Based on recent Centers for Disease Control and Prevention guidelines, officials said, people who have been fully vaccinated and are socially distanced outdoors can participate in activities without face coverings. However, in large crowds such as at concerts and sporting events, the CDC continues to recommend wearing masks. “DPH may require masks for crowded venues and large gatherings including concerts, sporting events, etc.,” officials said in a press release.
Events for more than 250 people, both indoors and outdoors, will still require plan approval from DPH to ensure compliance with basic precautions to prevent spread of COVID-19.
The changes will be formalized in an upcoming modification to Carney’s COVID-19 emergency order.
“We are excited to be at the point in our state’s efforts where we can lift these restrictions, but it’s important to remember that our efforts are not over and we are not out of the woods yet.
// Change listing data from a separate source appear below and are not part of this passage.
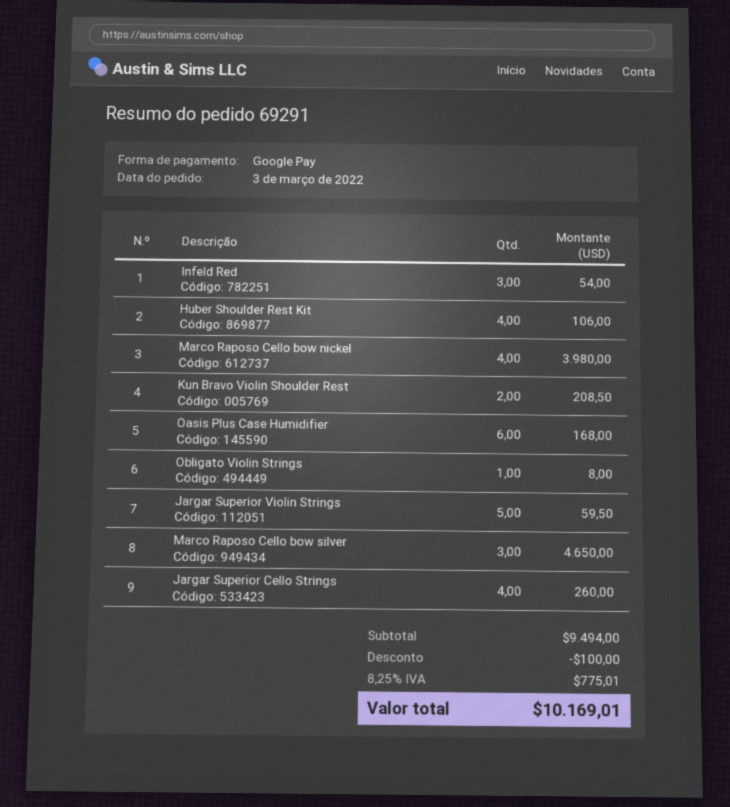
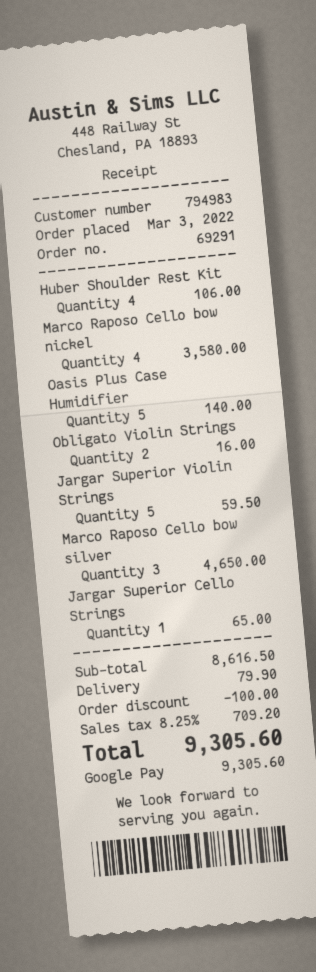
Infeld Red: 3 for 54.00 -> none
Marco Raposo Cello bow nickel: 4 for 3980.00 -> 4 for 3580.00
Kun Bravo Violin Shoulder Rest: 2 for 208.50 -> none
Oasis Plus Case Humidifier: 6 for 168.00 -> 5 for 140.00
Obligato Violin Strings: 1 for 8.00 -> 2 for 16.00
Jargar Superior Cello Strings: 4 for 260.00 -> 1 for 65.00
subtotal: 9494.00 -> 8616.50
shipping: none -> 79.90
tax: 8.25% = 775.01 -> 8.25% = 709.20
total: 10169.01 -> 9305.60

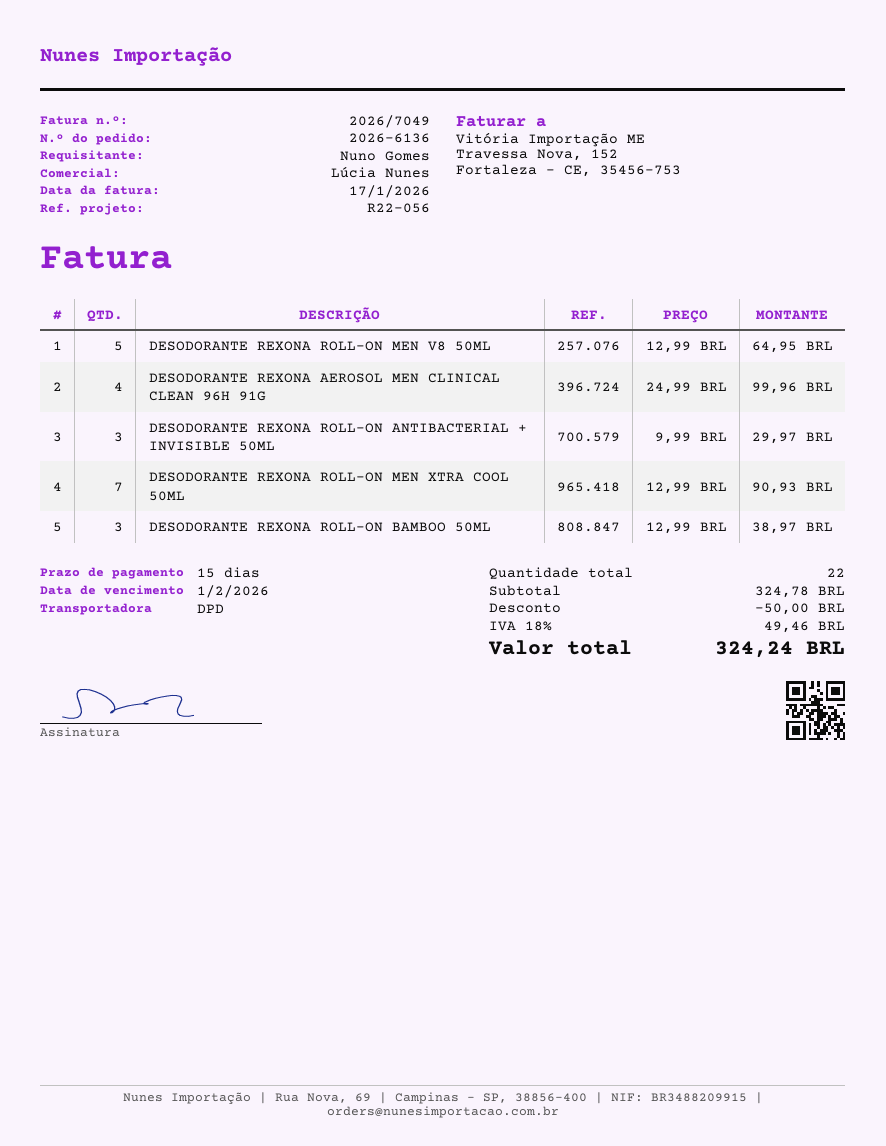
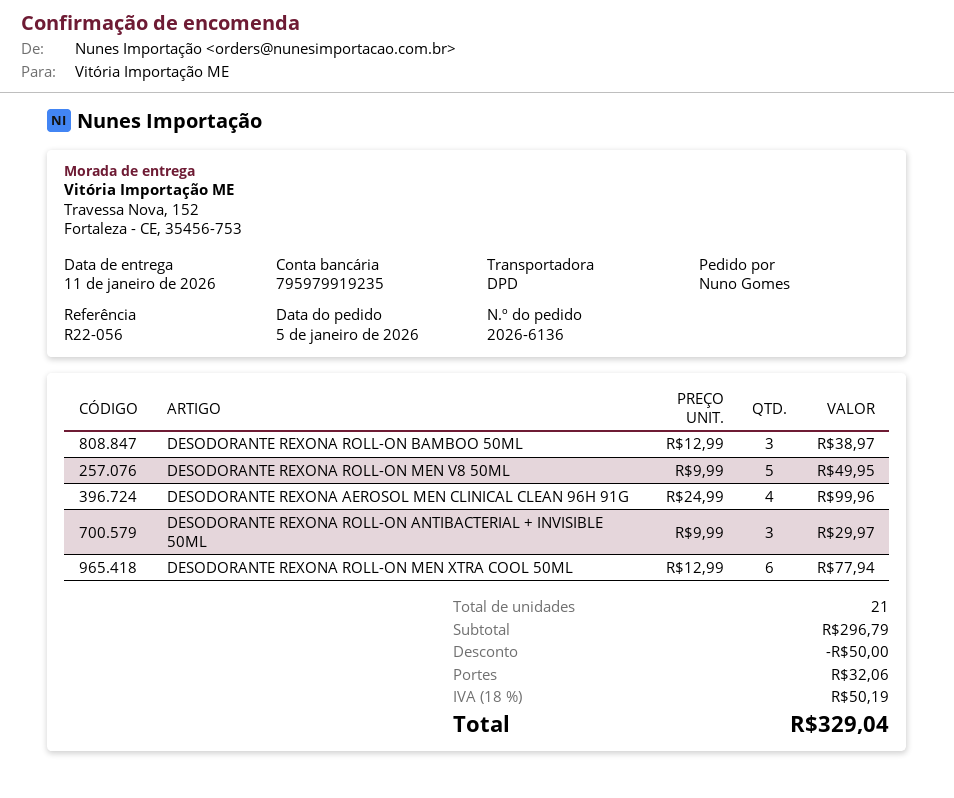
DESODORANTE REXONA ROLL-ON MEN V8 50ML: 5 x 12.99 = 64.95 -> 5 x 9.99 = 49.95
DESODORANTE REXONA ROLL-ON MEN XTRA COOL 50ML: 7 x 12.99 = 90.93 -> 6 x 12.99 = 77.94
total quantity: 22 -> 21
subtotal: 324.78 -> 296.79
shipping: none -> 32.06
tax: 18% = 49.46 -> 18% = 50.19
total: 324.24 -> 329.04

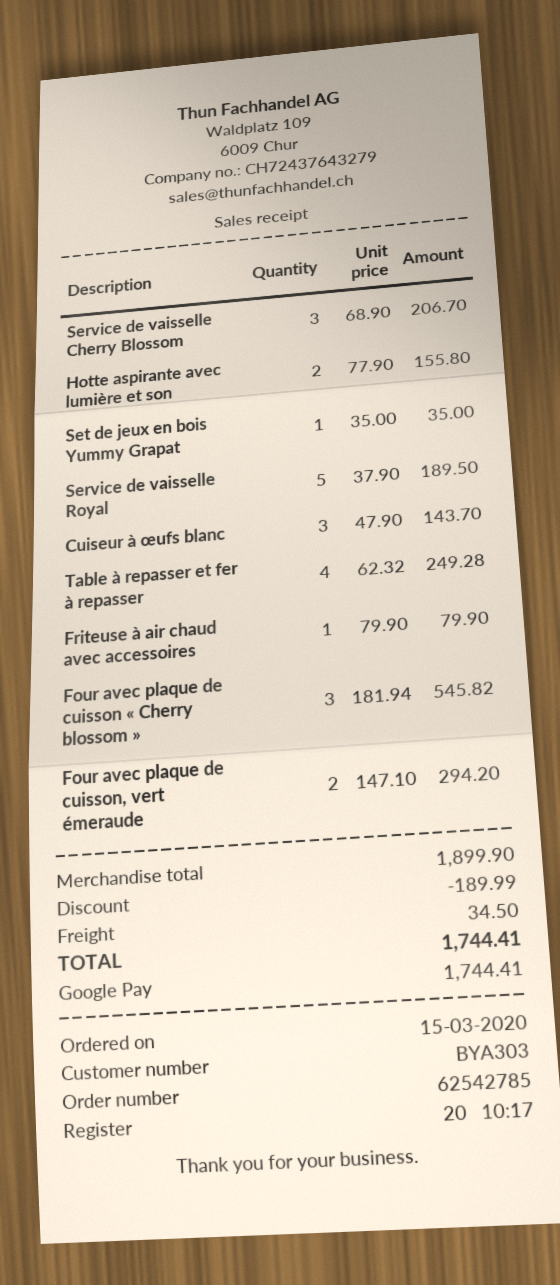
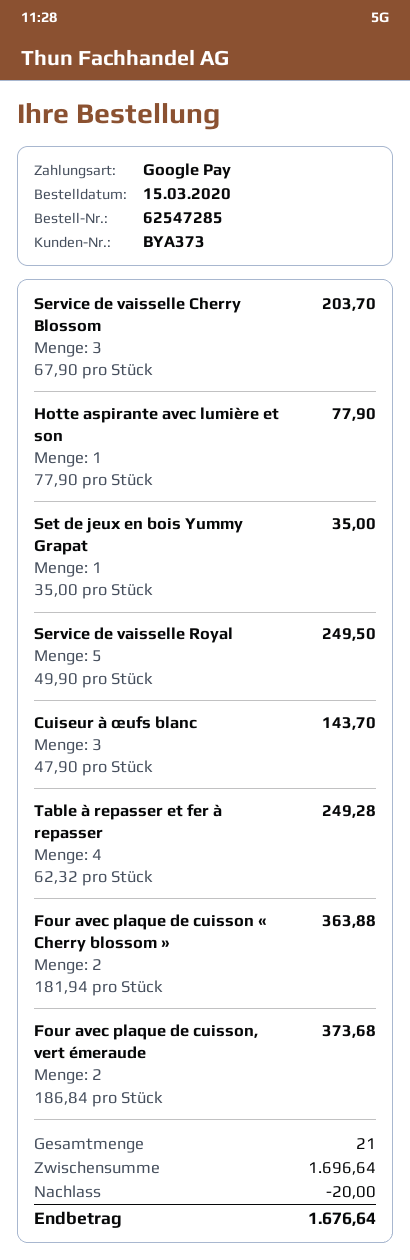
order number: 62542785 -> 62547285
customer number: BYA303 -> BYA373
Service de vaisselle Cherry Blossom: 3 x 68.90 = 206.70 -> 3 x 67.90 = 203.70
Hotte aspirante avec lumière et son: 2 x 77.90 = 155.80 -> 1 x 77.90 = 77.90
Service de vaisselle Royal: 5 x 37.90 = 189.50 -> 5 x 49.90 = 249.50
Friteuse à air chaud avec accessoires: 1 x 79.90 = 79.90 -> none
Four avec plaque de cuisson « Cherry blossom »: 3 x 181.94 = 545.82 -> 2 x 181.94 = 363.88
Four avec plaque de cuisson, vert émeraude: 2 x 147.10 = 294.20 -> 2 x 186.84 = 373.68
subtotal: 1899.90 -> 1696.64
discount: 189.99 -> 20.00
shipping: 34.50 -> none
total: 1744.41 -> 1676.64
There will still be some risk of transmission, especially in crowded settings, with the more contagious variants circulating at high levels in our state,” said Dr. Karyl Rattay, director of the Division of Public Health.
As of May 3, Delaware providers had administered 762,869 doses of the COVID-19 vaccine. More than 53 percent of Delawareans 16 and older have received at least one shot.
As the supply of vaccines surpasses the demand, public health centers and other facilities are allowing walk-in patients, Rattay said.
“There are appointments open and walk-in options all over the state now, so it is not hard to find an appointment,” Rattay said. “For anybody who has been waiting or tried to get an appointment, the time is now.”
Information on vaccine availability can be found at de.gov/getmyvaccine.